YOUR OBJECTIVE.
Go through the records below line by line and report how many lines include "edge", giving the number only.

DATASET RECORDS.
+--

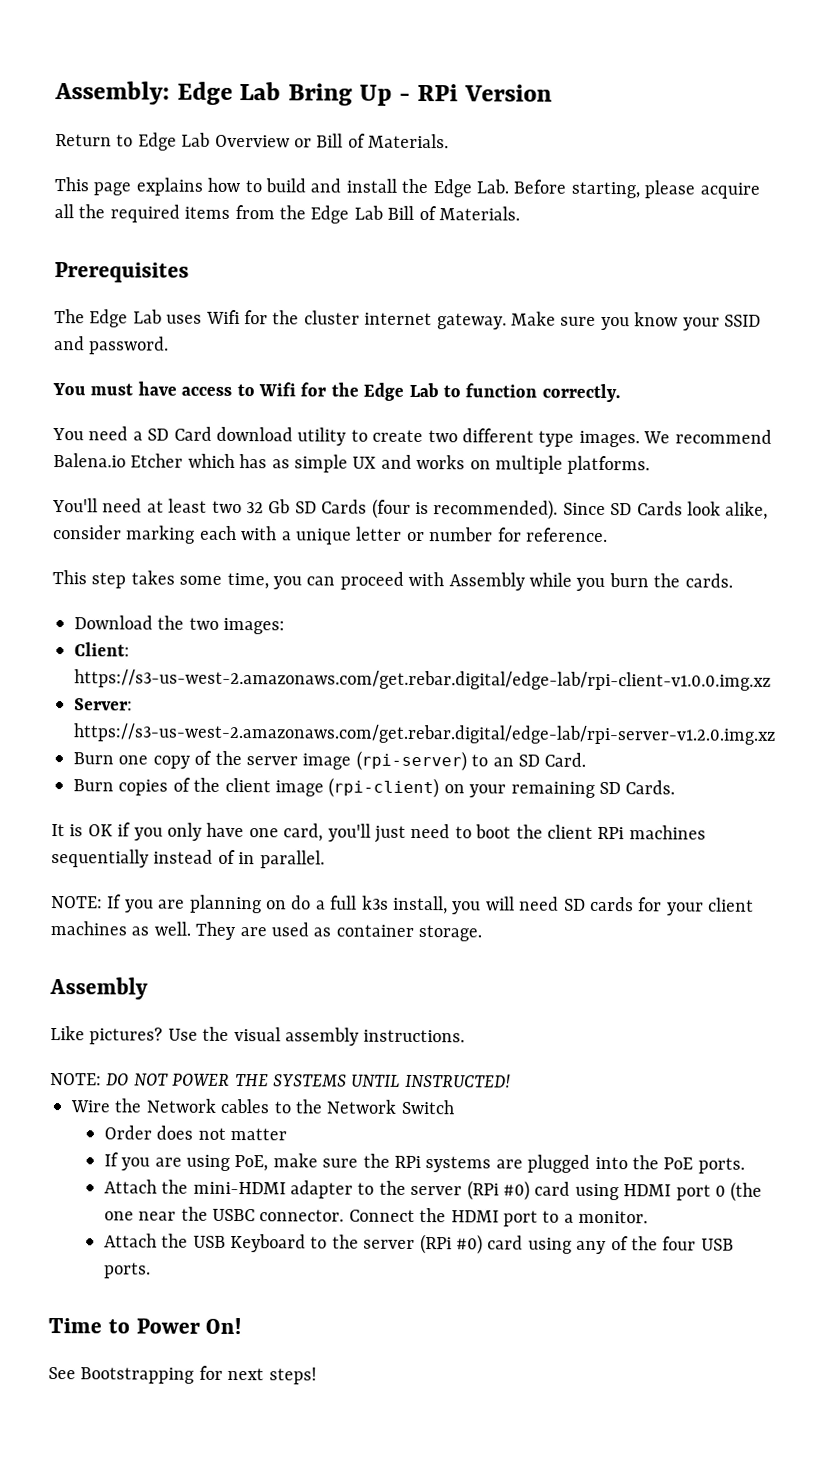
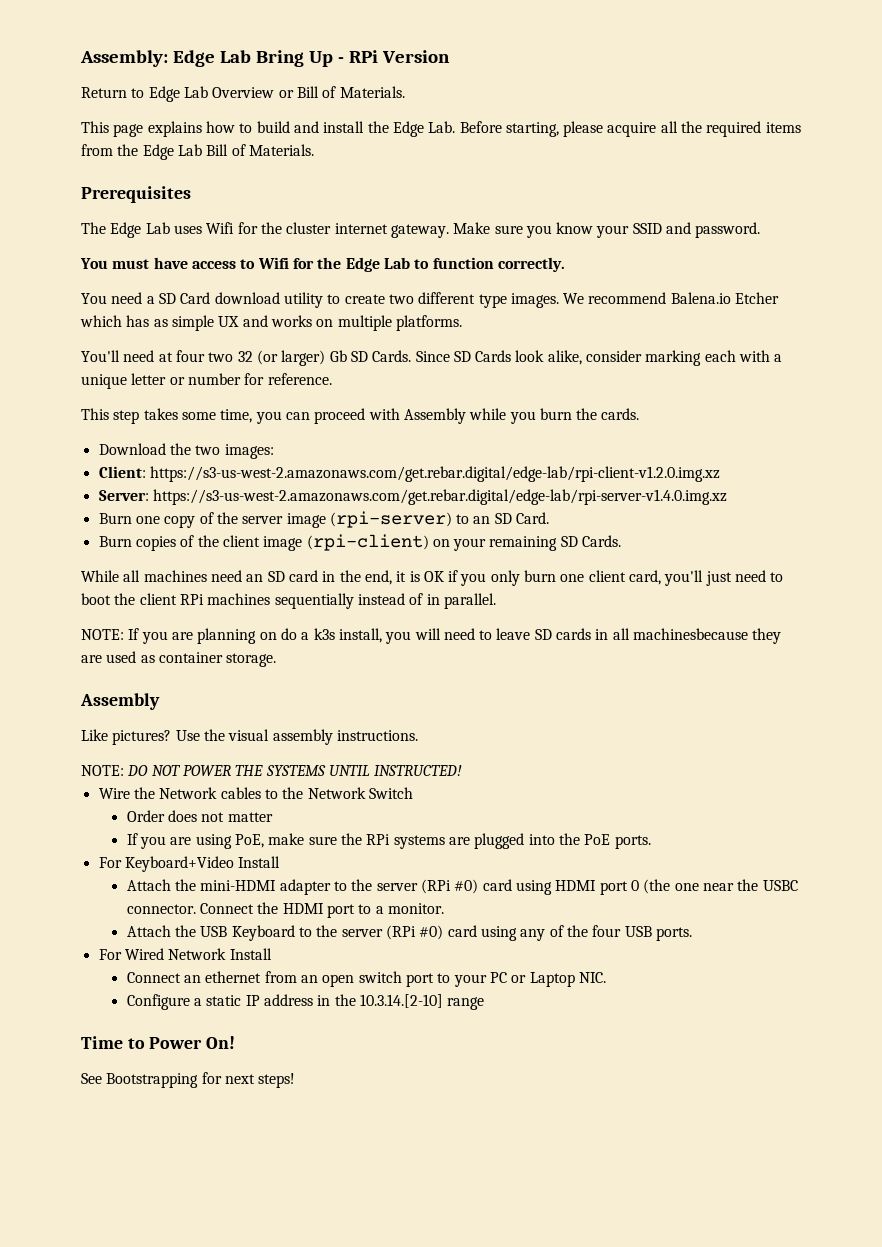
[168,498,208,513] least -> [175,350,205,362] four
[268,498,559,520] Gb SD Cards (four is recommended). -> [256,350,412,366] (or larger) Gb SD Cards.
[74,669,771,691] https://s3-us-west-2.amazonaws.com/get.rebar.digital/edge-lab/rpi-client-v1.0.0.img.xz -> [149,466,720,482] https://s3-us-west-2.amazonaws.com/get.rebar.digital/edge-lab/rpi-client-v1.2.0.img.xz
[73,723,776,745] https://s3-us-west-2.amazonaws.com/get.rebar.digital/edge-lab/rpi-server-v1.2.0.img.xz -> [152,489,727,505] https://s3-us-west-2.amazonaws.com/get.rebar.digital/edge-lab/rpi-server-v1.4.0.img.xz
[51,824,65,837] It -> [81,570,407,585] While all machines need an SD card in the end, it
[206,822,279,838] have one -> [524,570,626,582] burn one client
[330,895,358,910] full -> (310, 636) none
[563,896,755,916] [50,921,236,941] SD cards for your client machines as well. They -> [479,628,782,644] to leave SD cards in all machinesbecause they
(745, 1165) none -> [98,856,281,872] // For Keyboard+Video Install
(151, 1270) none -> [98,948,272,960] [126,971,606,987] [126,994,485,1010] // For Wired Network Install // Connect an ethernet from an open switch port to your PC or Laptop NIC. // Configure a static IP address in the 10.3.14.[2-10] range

+--

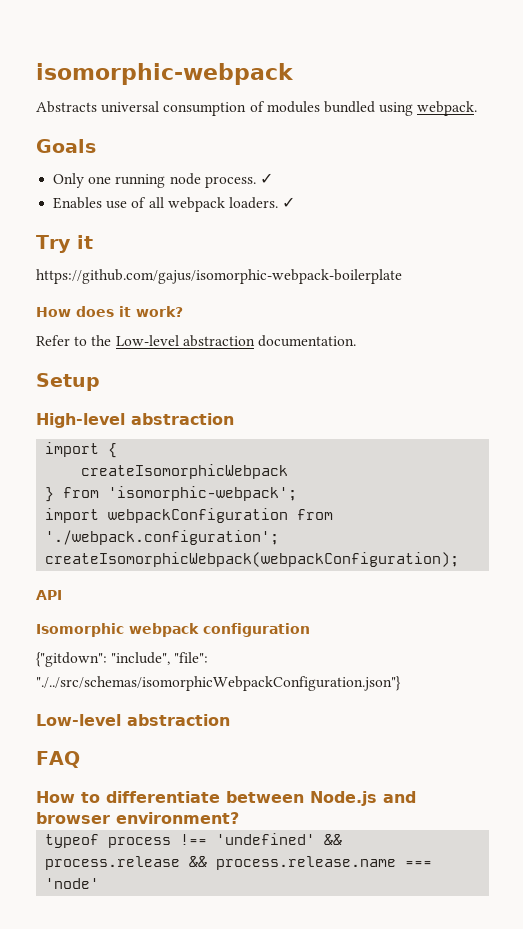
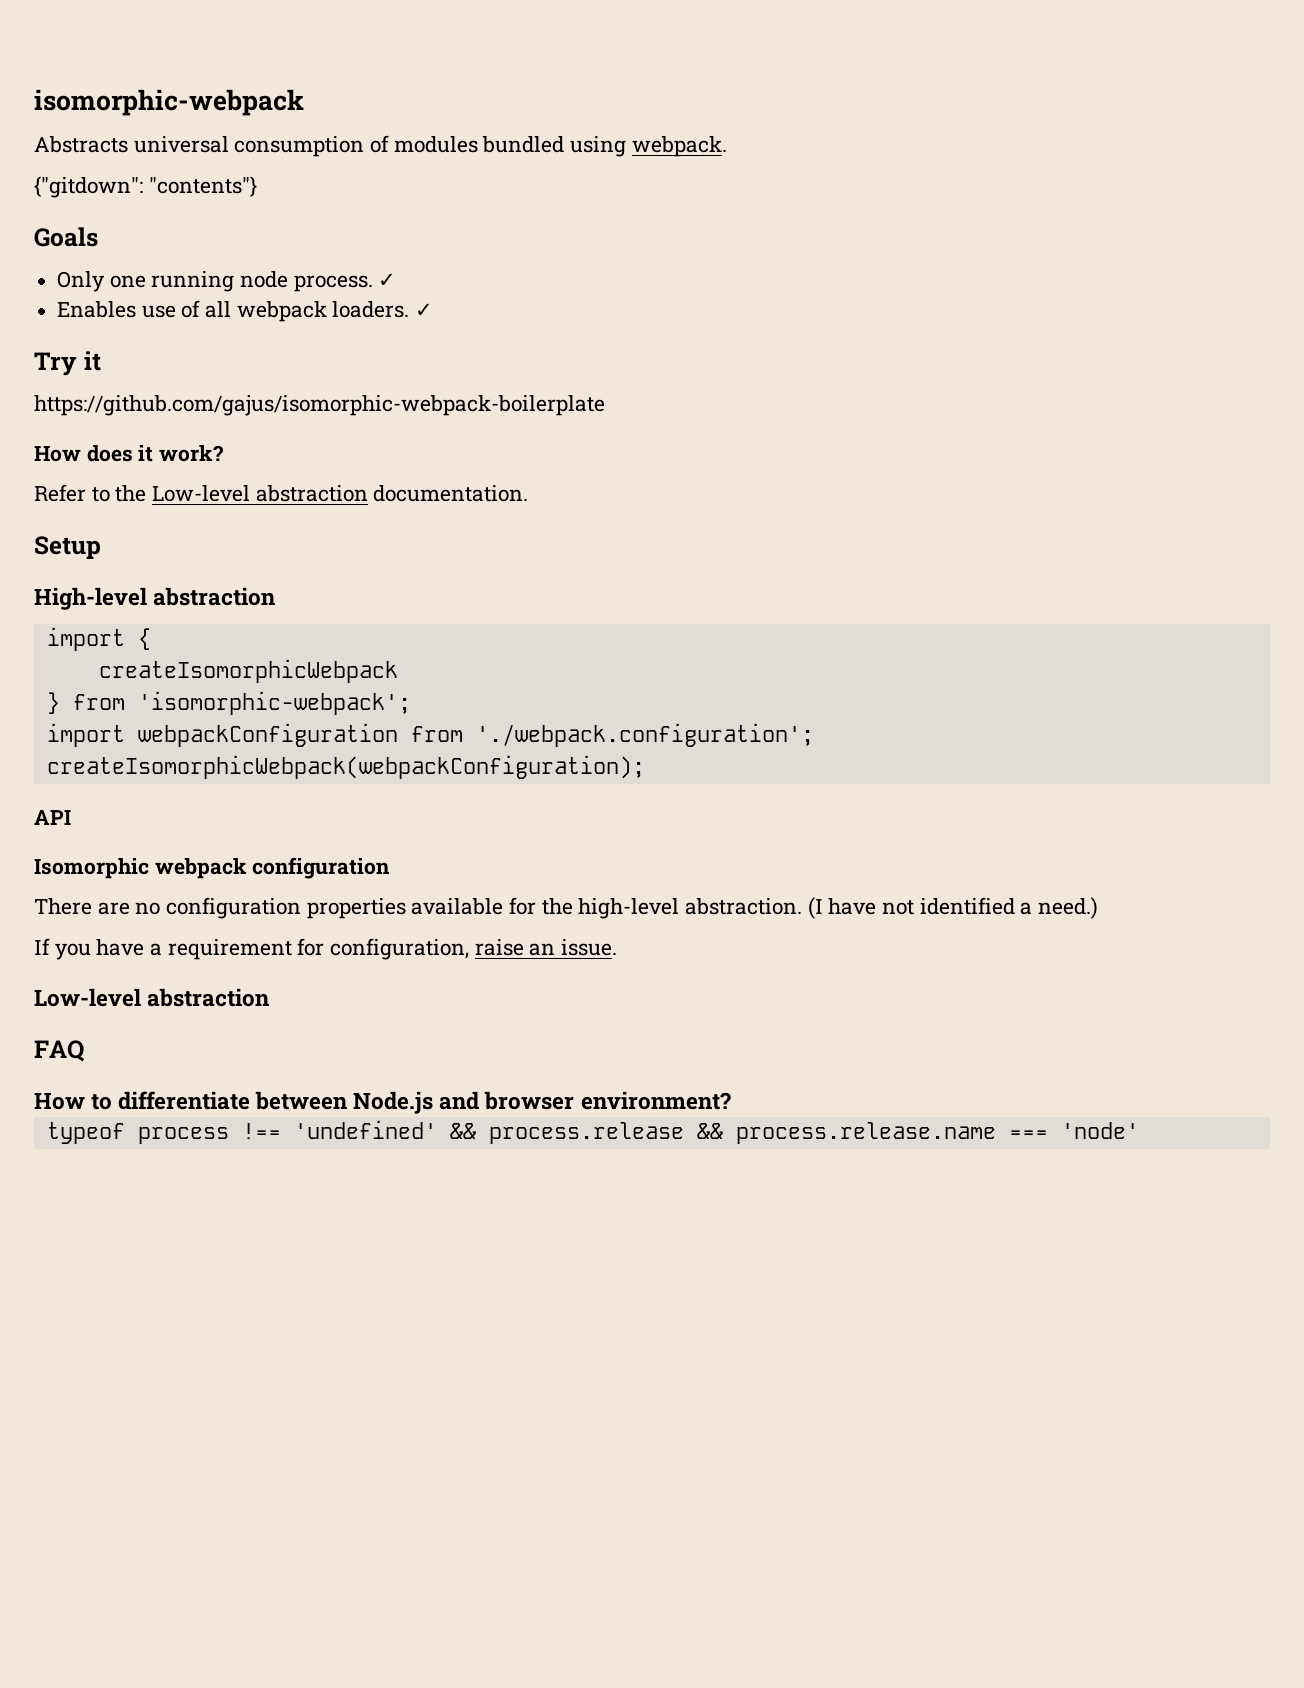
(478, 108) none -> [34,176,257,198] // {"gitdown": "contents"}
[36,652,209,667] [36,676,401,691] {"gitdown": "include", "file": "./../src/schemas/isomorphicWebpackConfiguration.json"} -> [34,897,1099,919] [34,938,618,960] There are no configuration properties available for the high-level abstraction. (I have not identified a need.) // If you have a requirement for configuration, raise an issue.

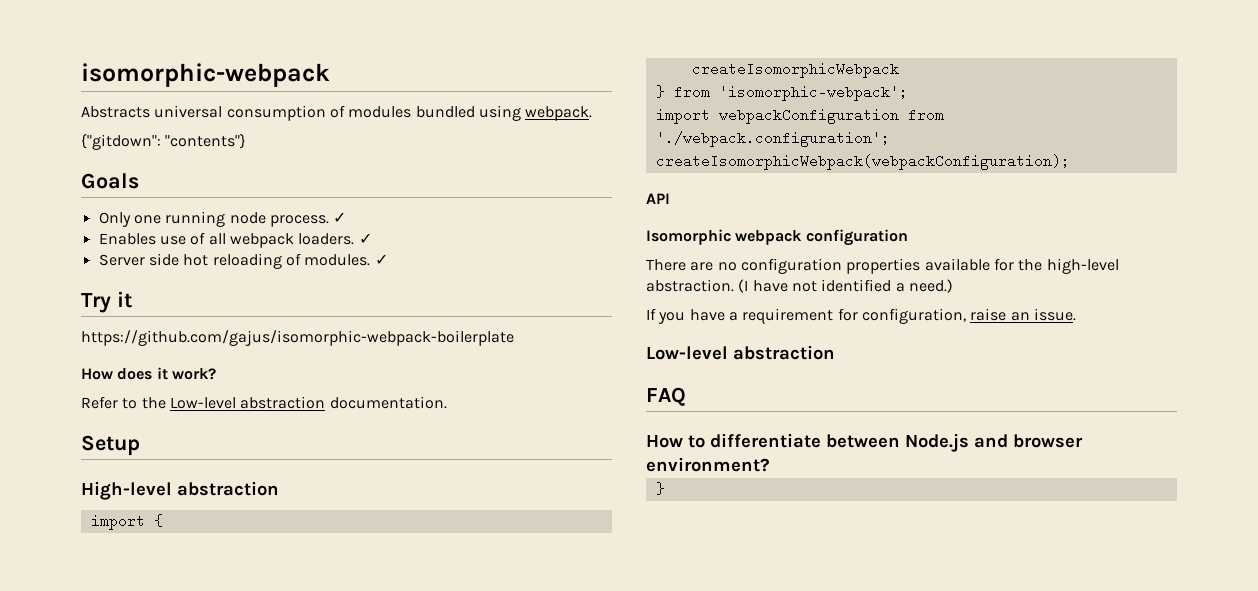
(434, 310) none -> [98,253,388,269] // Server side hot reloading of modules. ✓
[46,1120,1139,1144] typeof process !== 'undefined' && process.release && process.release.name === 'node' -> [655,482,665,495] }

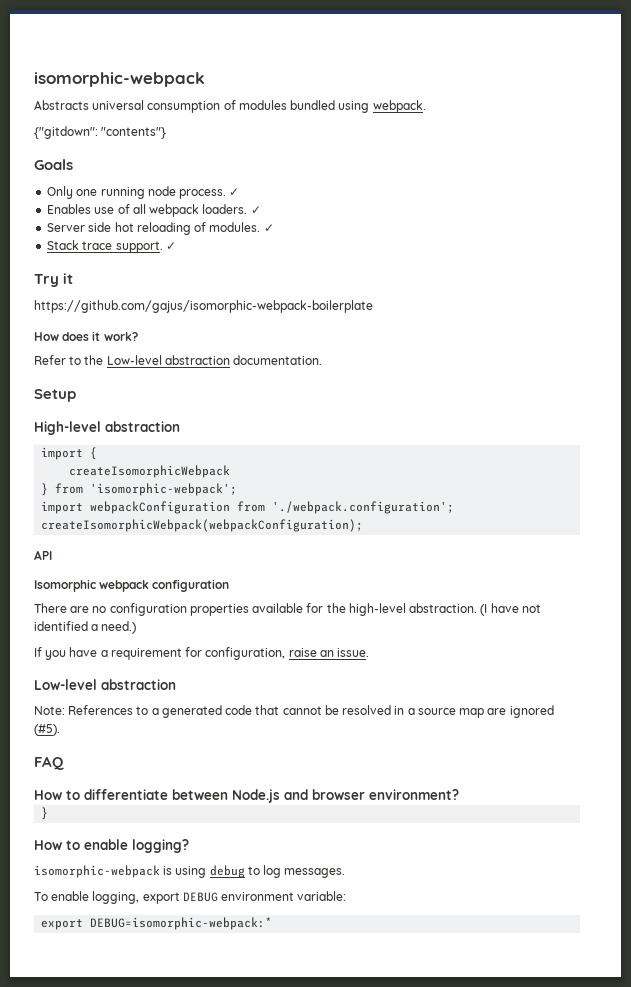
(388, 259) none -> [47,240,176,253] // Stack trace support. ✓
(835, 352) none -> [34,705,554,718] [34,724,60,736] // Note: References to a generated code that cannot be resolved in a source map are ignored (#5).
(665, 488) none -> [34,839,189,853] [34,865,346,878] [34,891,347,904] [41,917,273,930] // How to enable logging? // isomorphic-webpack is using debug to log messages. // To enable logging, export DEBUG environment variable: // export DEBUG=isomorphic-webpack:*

+--

RESULT.
2